O Estadão perdeu a notícia em meio ao lobby da Receita Federal contra as deduções de despesas de saúde e educação do Imposto de Renda contido nas matérias publicadas no Caderno de Economia da edição de hoje. A verdadeira notícia não está nas deduções. Está na tabela com os valores de arrecadação e isenção por faixa de renda em 2018, cujos dados as matérias praticamente ignoram. Ali, ficamos sabendo que, a partir da renda mensal de R$ 56 mil, os contribuintes desfrutam de uma isenção muito superior ao valor que pagam de imposto. Tão superior que os 25.177 cidadãos que ganham mais de R$ 299.840 por mês (cada um) recolhem somente R$ 27,95 bilhões de Imposto de Renda por ano, enquanto sua isenção chega a R$ 206,77 bilhões – quase o equivalente à isenção concedida aos 25,8 milhões de contribuintes que ganham até R$ 14.055 por mês.

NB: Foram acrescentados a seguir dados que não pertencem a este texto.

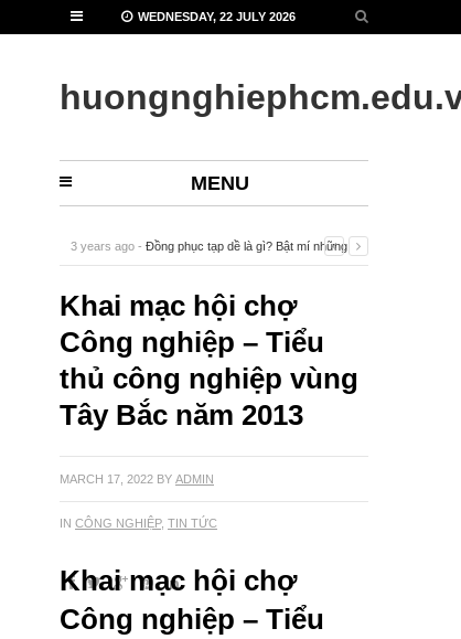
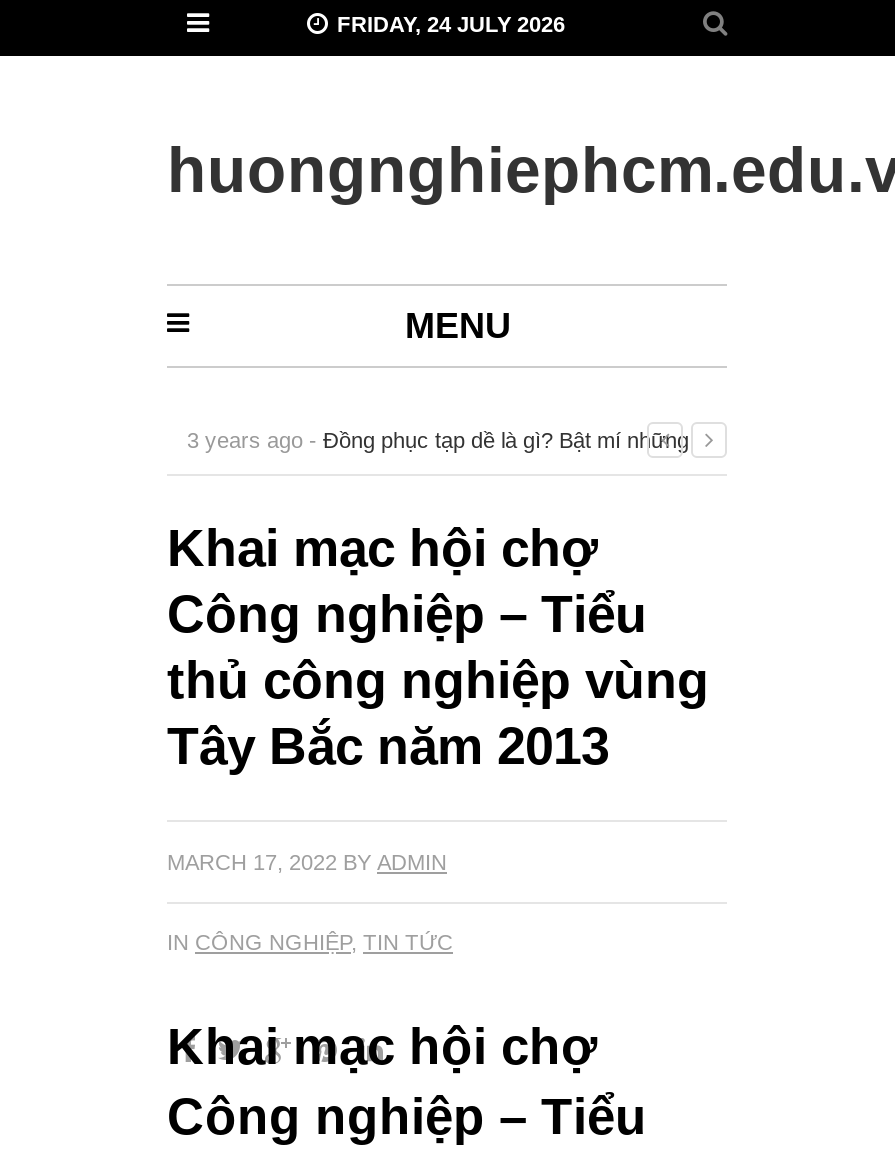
[137,10,295,23] WEDNESDAY, 22 JULY 2026 -> [337,12,565,36] FRIDAY, 24 JULY 2026

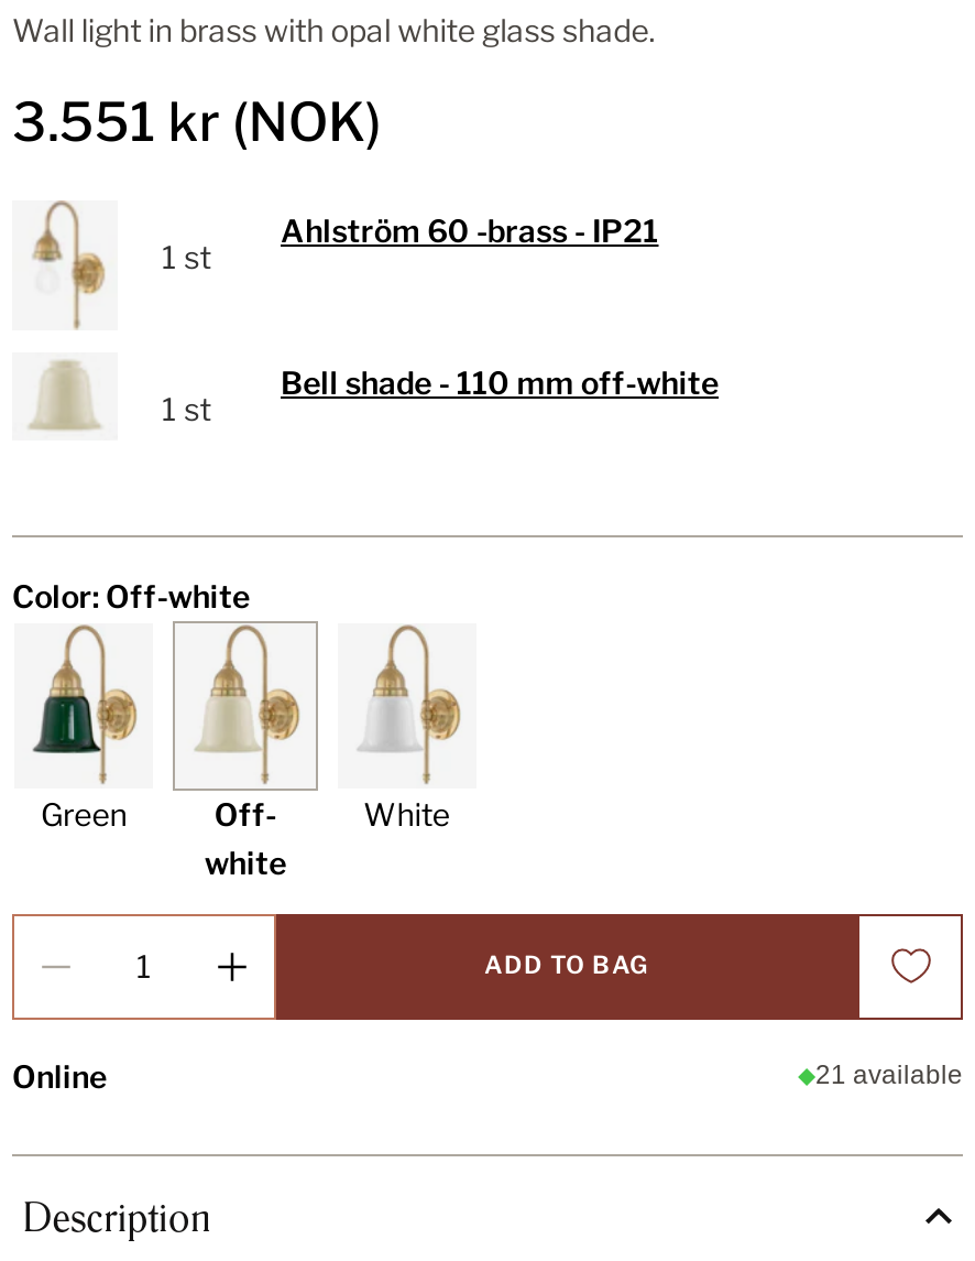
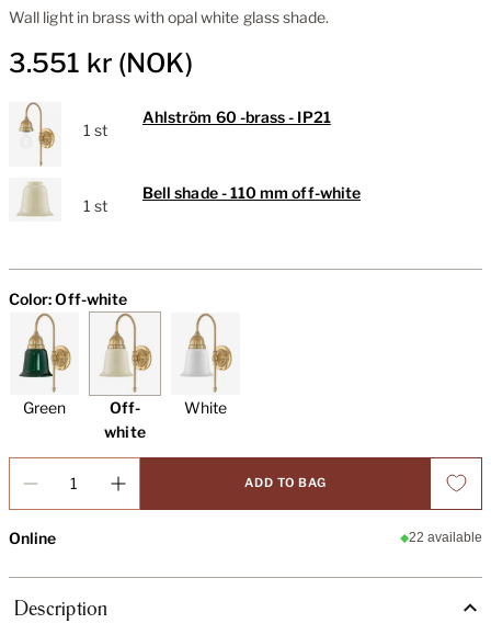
[815,1060,963,1091] 21 available -> [409,530,482,545] 22 available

Como lembra o economista José Roberto Afonso, citado de passagem na matéria, os 1,1% mais ricos receberam em 2018 uma isenção total de R$ 414,7 bilhões, quase metade da renda isenta de todos os contribuintes brasileiros. Essa é a notícia. Essa é a vergonha do Brasil. O Imposto de Renda, que em qualquer país decente é progressivo, no Brasil é um imposto regressivo, que tributa proporcionalmente mais quem ganha menos. Porque no Brasil só se tributa a renda do trabalho. Não se tributam adequadamente os lucros e dividendos, que compõem o grosso da renda dos mais ricos. Talvez porque, como diz o ministro Guedes, os empresários e investidores, coitadinhos, têm tantas amarras, não conseguem investir, criar empregos… Só rindo. Ou chorando.
A outra vergonha do Brasil está na segunda matéria sobre a isenção para servidores do Judiciário, que chega a um terço da sua renda, porque regalias e privilégios não são tributados. E essa isenção de um terço provavelmente se repete em outras carreiras públicas do Legislativo e do Executivo. Quem paga todas essas isenções e todos os altos salários e todas as ricas mordomias? Nós. Os pobres, os remediados e a classe média. Afinal, não pagamos até a joia de dentadura de R$ 158 mil do deputado Marco Feliciano?
E, então, o iluminado secretário da Receita Federal, Marcos CPFM Cintra, acha que vai resolver todos os problemas fiscais do Brasil acabando com as deduções de despesas médicas e de educação no Imposto de Renda dos “ricos”. Ora, chamar de rico todo mundo que deduz do imposto as despesas com saúde e educação é uma infâmia. Como mostra a mesma tabela, a maior parte dessas deduções está nas faixas de renda média – de R$ 1.811 a R$ 14.055 mensais. Além disso, dizer que não há limite para dedução de despesas médicas é uma grande mentira. Há, sim. É o imposto que cada um arrecadou no ano. Por mais milhões que gastemos em saúde, a Receita não nos devolve um centavo a mais do que o imposto que já pagamos.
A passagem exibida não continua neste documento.